(DATA EXTRACT)

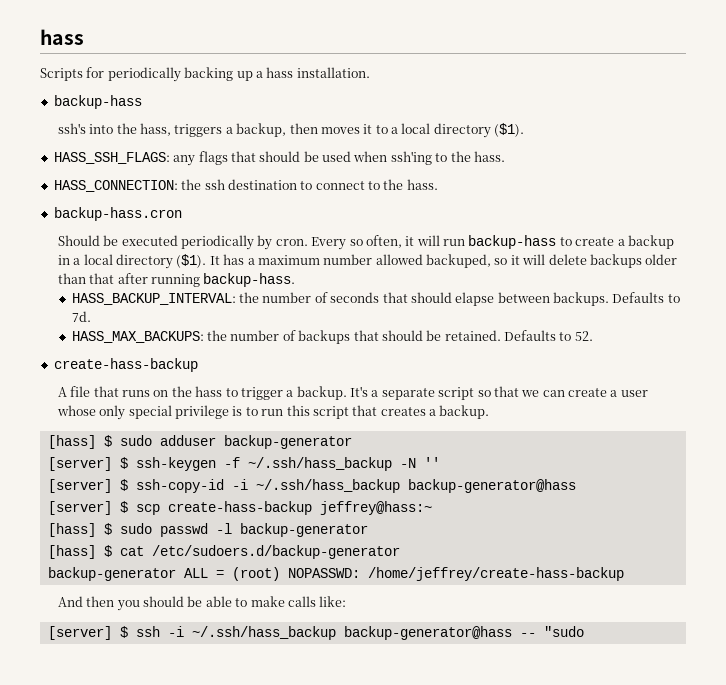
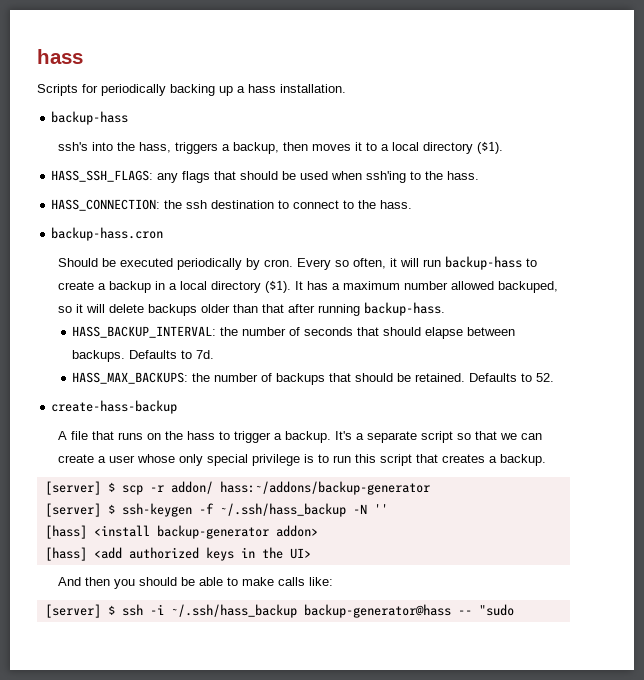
[47,435,352,449] [hass] $ sudo adduser backup-generator -> [44,481,430,495] [server] $ scp -r addon/ hass:~/addons/backup-generator
[47,479,576,493] [47,501,432,515] [47,523,368,537] [47,545,400,559] [47,567,624,581] [server] $ ssh-copy-id -i ~/.ssh/hass_backup backup-generator@hass // [server] $ scp create-hass-backup jeffrey@hass:~ // [hass] $ sudo passwd -l backup-generator // [hass] $ cat /etc/sudoers.d/backup-generator // backup-generator ALL = (root) NOPASSWD: /home/jeffrey/create-hass-backup -> [44,525,318,539] [44,547,311,561] [hass] <install backup-generator addon> // [hass] <add authorized keys in the UI>

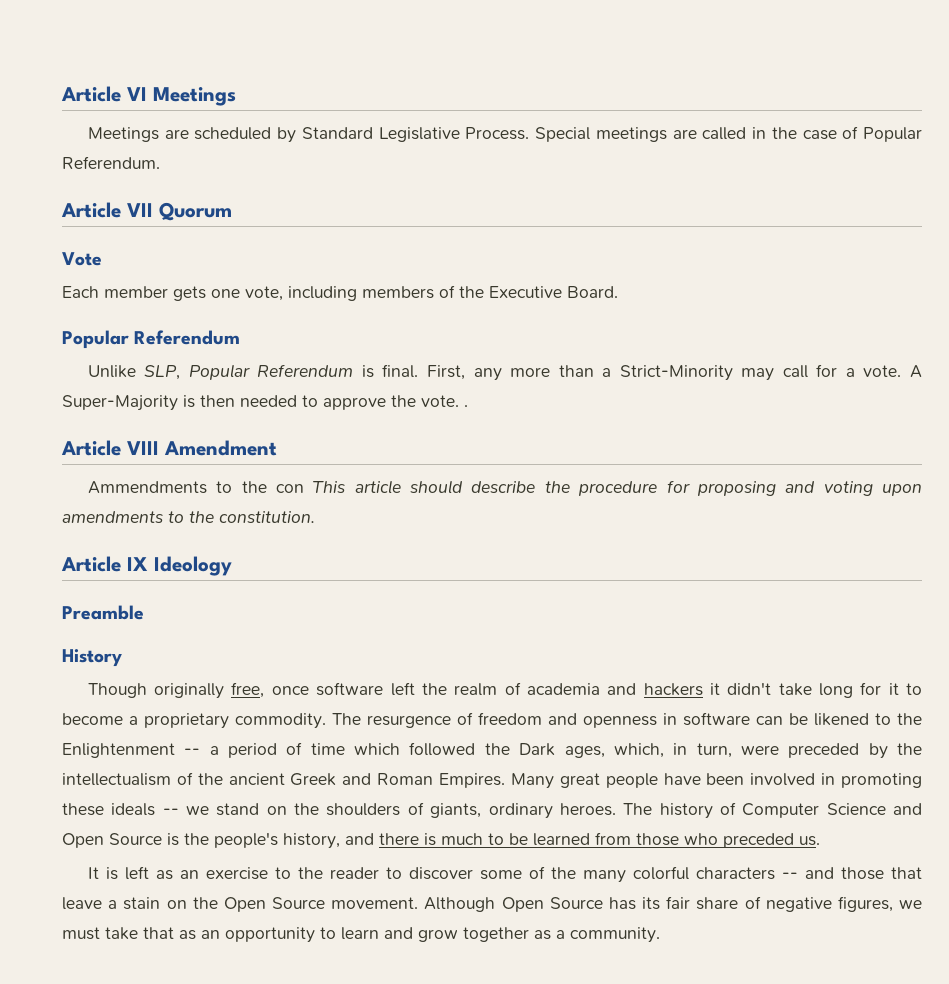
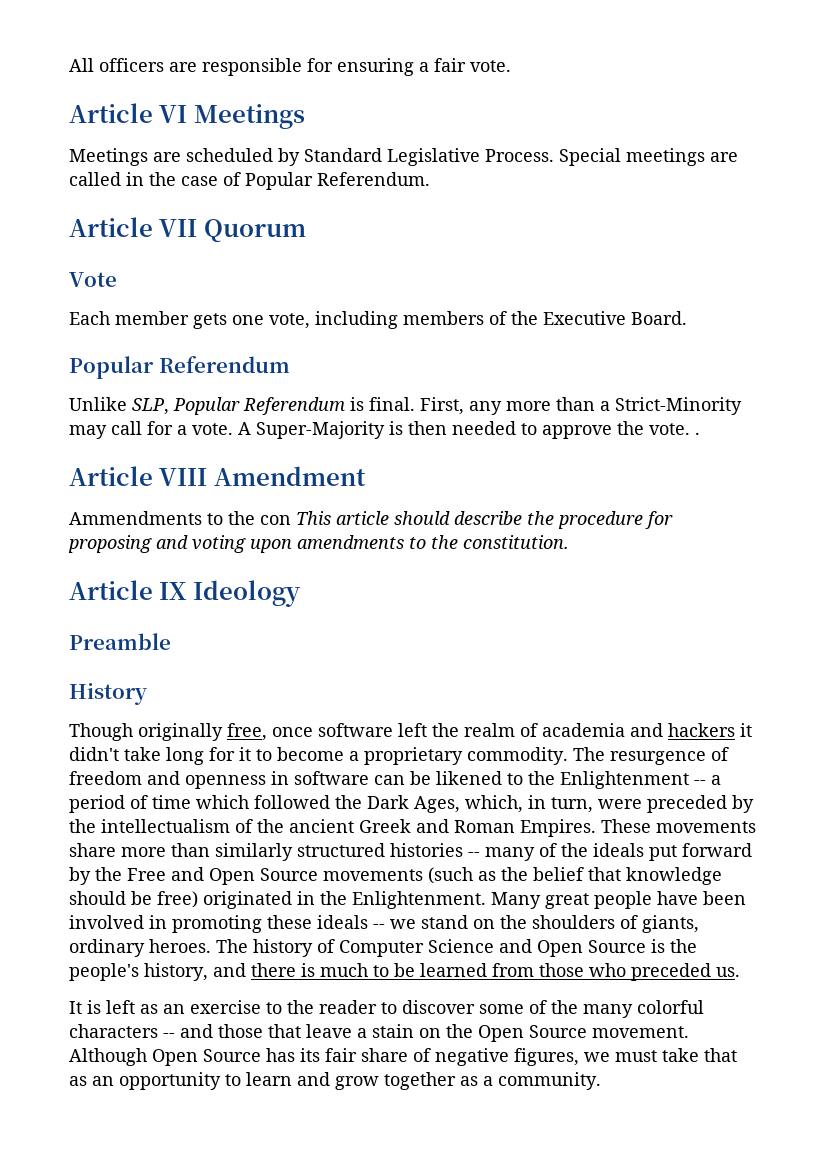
(61, 94) none -> [69,58,511,76] All officers are responsible for ensuring a fair vote. //
[564,746,605,758] ages, -> [414,796,460,813] Ages,
(506, 780) none -> [601,819,756,833] [69,843,752,861] [69,867,722,885] [69,891,486,909] These movements share more than similarly structured histories -- many of the ideals put forward by the Free and Open Source movements (such as the belief that knowledge should be free) originated in the Enlightenment.

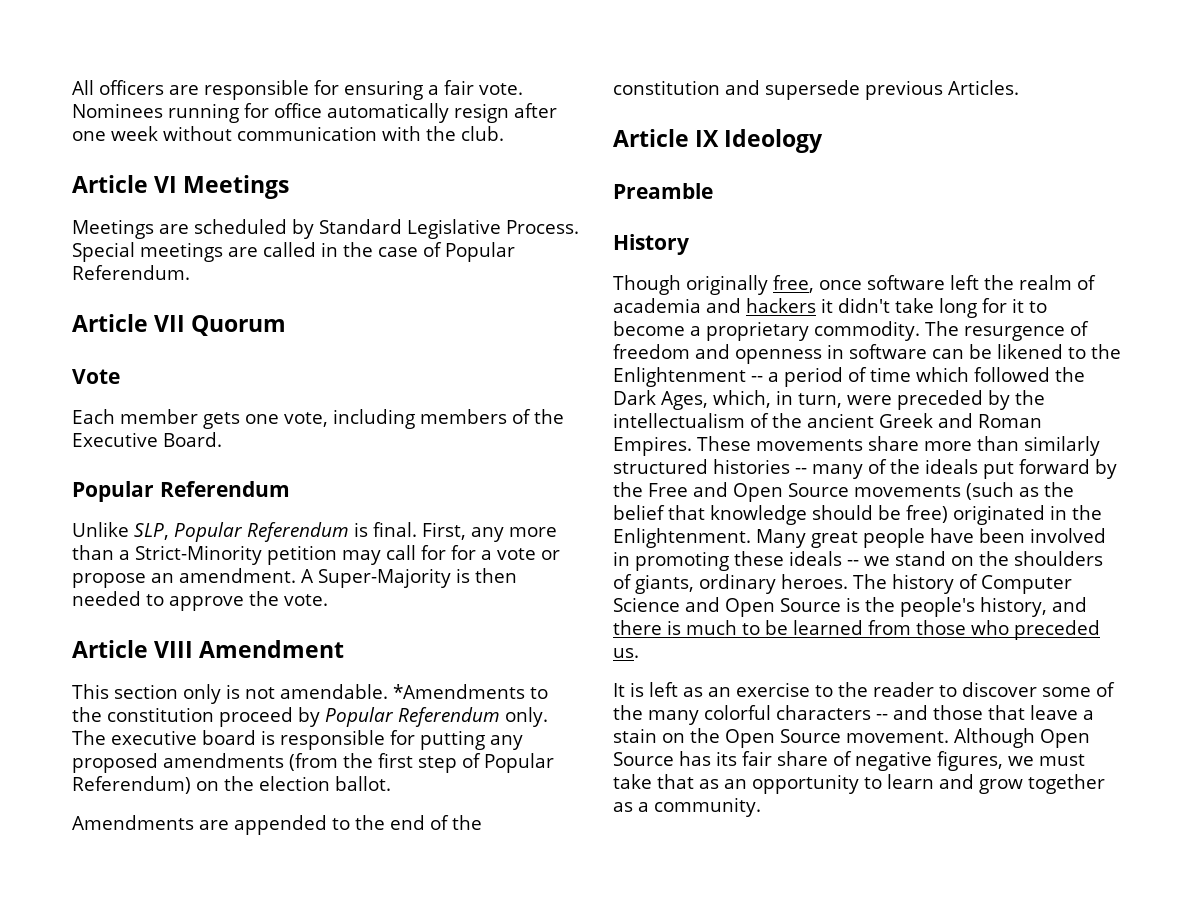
(511, 66) none -> [72,103,557,123] [72,126,504,141] Nominees running for office automatically resign after one week without communication with the club.
(742, 406) none -> [267,545,337,565] petition
[177,423,233,435] a vote. -> [451,545,560,560] [72,568,296,588] for a vote or propose an amendment.
[695,432,700,435] . -> (328, 600) none
[69,511,673,529] [68,535,569,553] Ammendments to the con This article should describe the procedure for proposing and voting upon amendments to the constitution. -> [72,684,548,704] [72,707,548,727] [72,730,523,750] [72,753,554,773] [72,776,391,794] [72,815,482,835] [613,80,1019,100] This section only is not amendable. *Amendments to the constitution proceed by Popular Referendum only. The executive board is responsible for putting any proposed amendments (from the first step of Popular Referendum) on the election ballot. // Amendments are appended to the end of the constitution and supersede previous Articles.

(End DATA EXTRACT)

TASK ITEM:
Go back to the listing above and reproduce, exactly, the stretch from the line bearing "[564,746,605,758] ages, ->" through the line bearing "[695,432,700,435] . -> (328, 600) none", without its pictures.

THE COMPLETED TASK:
[564,746,605,758] ages, -> [414,796,460,813] Ages,
(506, 780) none -> [601,819,756,833] [69,843,752,861] [69,867,722,885] [69,891,486,909] These movements share more than similarly structured histories -- many of the ideals put forward by the Free and Open Source movements (such as the belief that knowledge should be free) originated in the Enlightenment.

(511, 66) none -> [72,103,557,123] [72,126,504,141] Nominees running for office automatically resign after one week without communication with the club.
(742, 406) none -> [267,545,337,565] petition
[177,423,233,435] a vote. -> [451,545,560,560] [72,568,296,588] for a vote or propose an amendment.
[695,432,700,435] . -> (328, 600) none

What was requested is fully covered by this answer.